В неширокой речке Талке отражались высоченные розовостволые сосны, щетинистые ели. На тенистых полянках молодой папоротник готовился развернуть туго закрученные спирали своих листьев.
Место это впоследствии вошло в историю под названием «Талкинский университет». Здесь проводилась подготовка к грандиозной политической стачке, охватившей в эти дни все предприятия Иваново-Вознесенска. Передовые рабочие текстильного города принимали здесь на засекреченных сходках представителей партийных центров: из Ярославля и Костромы приезжали Подвойский и Караваев, из Москвы – Ст. Вольский, из Владимира – Самохвалов. Все они внесли свой вклад в дело сплочения местных пролетарских сил, придали боевое большевистское направление замышляемой стачке.

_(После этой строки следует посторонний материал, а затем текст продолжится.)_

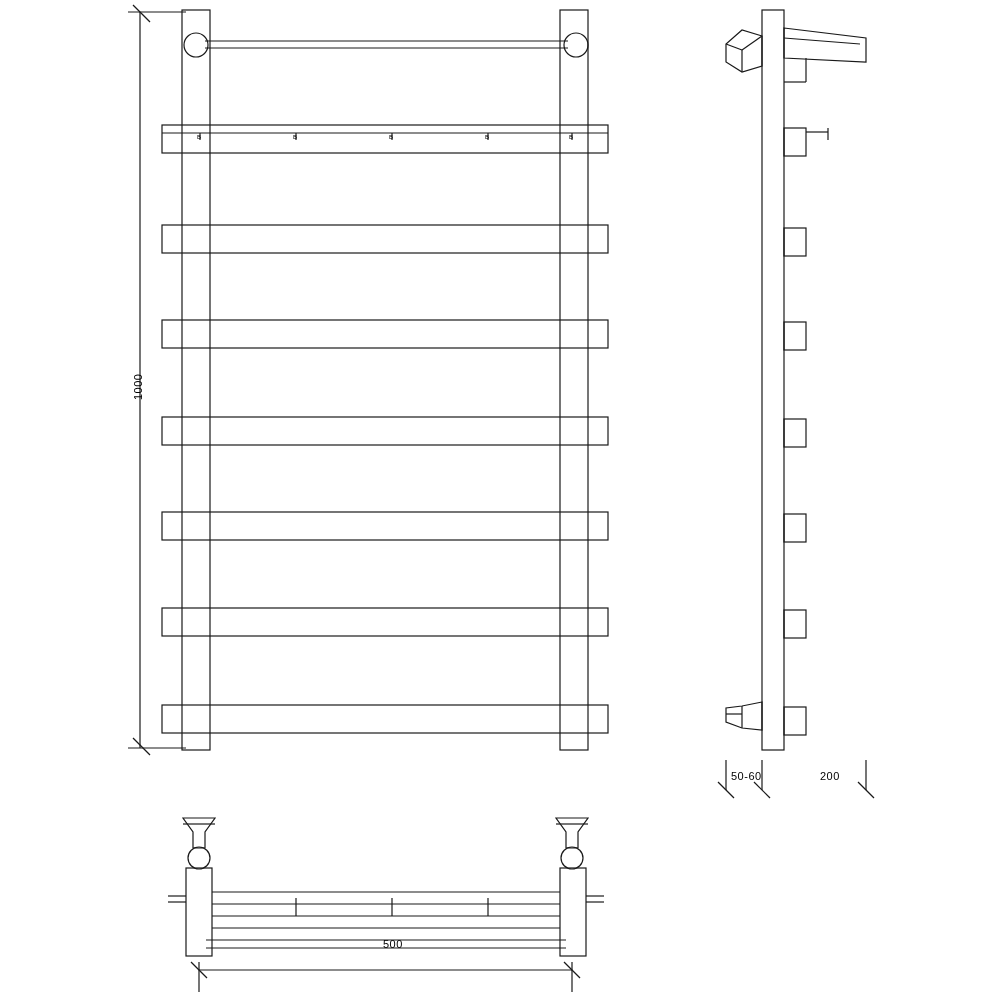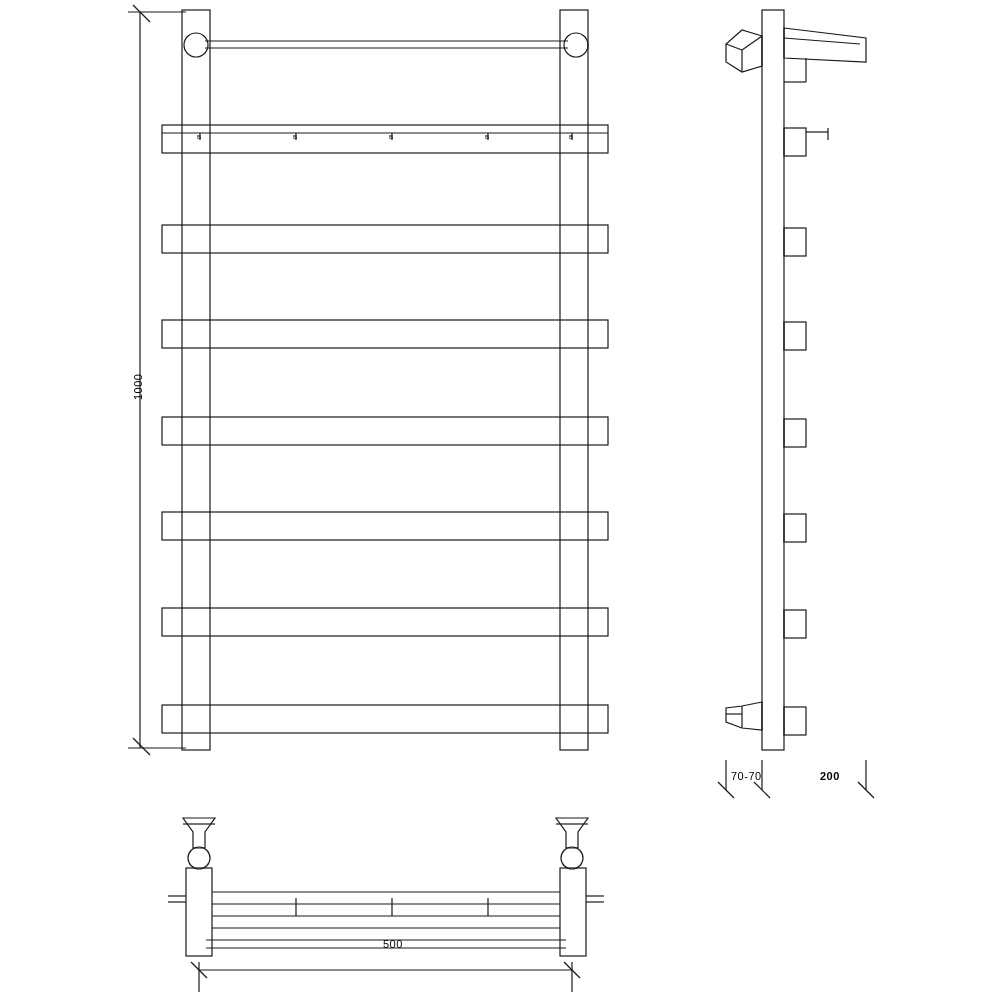--- a/index.html
+++ b/index.html
@@ -224,7 +224,7 @@
 
   <div class="dimtext" style="left:383px; top:938px;">500</div>
 
-  <div class="dimtext" style="left:731px; top:770px;">70-70</div>
+  <div class="dimtext" style="left:731px; top:770px;">50-60</div>
 
   <div class="dimtext" style="left:820px; top:770px;font-weight:bold;">200</div>
 

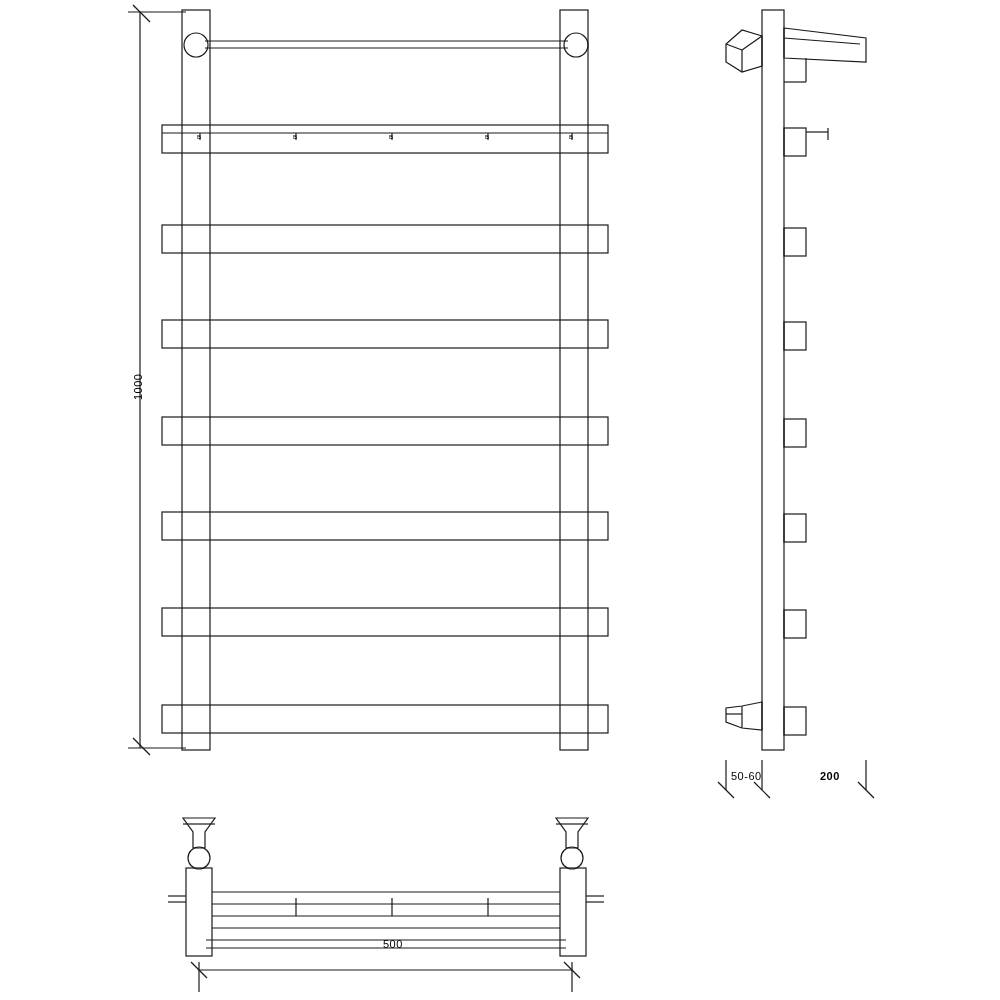--- a/index.html
+++ b/index.html
@@ -226,7 +226,7 @@
 
   <div class="dimtext" style="left:731px; top:770px;">50-60</div>
 
-  <div class="dimtext" style="left:820px; top:770px;font-weight:bold;">200</div>
+  <div class="dimtext" style="left:820px; top:770px;">200</div>
 
   <div class="bolt-label" style="left:197px; top:134px;">B</div>
   <div class="bolt-label" style="left:293px; top:134px;">B</div>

На следующий день, 13 мая, около 32 тысяч рабочих собралось на центральной площади Иваново– Вознесенска, перед зданием городской управы.
Здесь, на митинге, после вступительного слова Евлампия Дунаева и ряда горячих, боевых выступлений рабочих были обсуждены и приняты 26 требований к фабрикантам. Эти требования были тут же вручены фабричному инспектору Свирскому для передачи по назначению.
Затем начались выборы уполномоченных для переговоров с хозяевами и властями – так возник первый Совет рабочих депутатов.
За несколько дней в Иваново-Вознесенский Совет рабочих депутатов было избрано сто пятьдесят человек, большинство среди которых составляли члены РСДРП – большевики, в том числе самые закаленные и уважаемые: С. Балашов, Е. Дунаев, Ф. Самойлов, Н. Жиделев, И. Уткин, Н. Грачев, И. Косяков, М. Лакин и другие, не менее известные и авторитетные товарищи. Первым председателем Совета был избран Авенир Ноздрин, популярный пролетарский поэт, сам в ту пору работавший у станка.
Фабриканты, подбадриваемые полицией, отказались удовлетворить предъявленные им требования. Они заявили:
– Никакого Совета знать мы не желаем… Если и будем с вами разговаривать, то только в отдельности по каждой фабрике, но никоим образом не с самозванным органом вашей власти!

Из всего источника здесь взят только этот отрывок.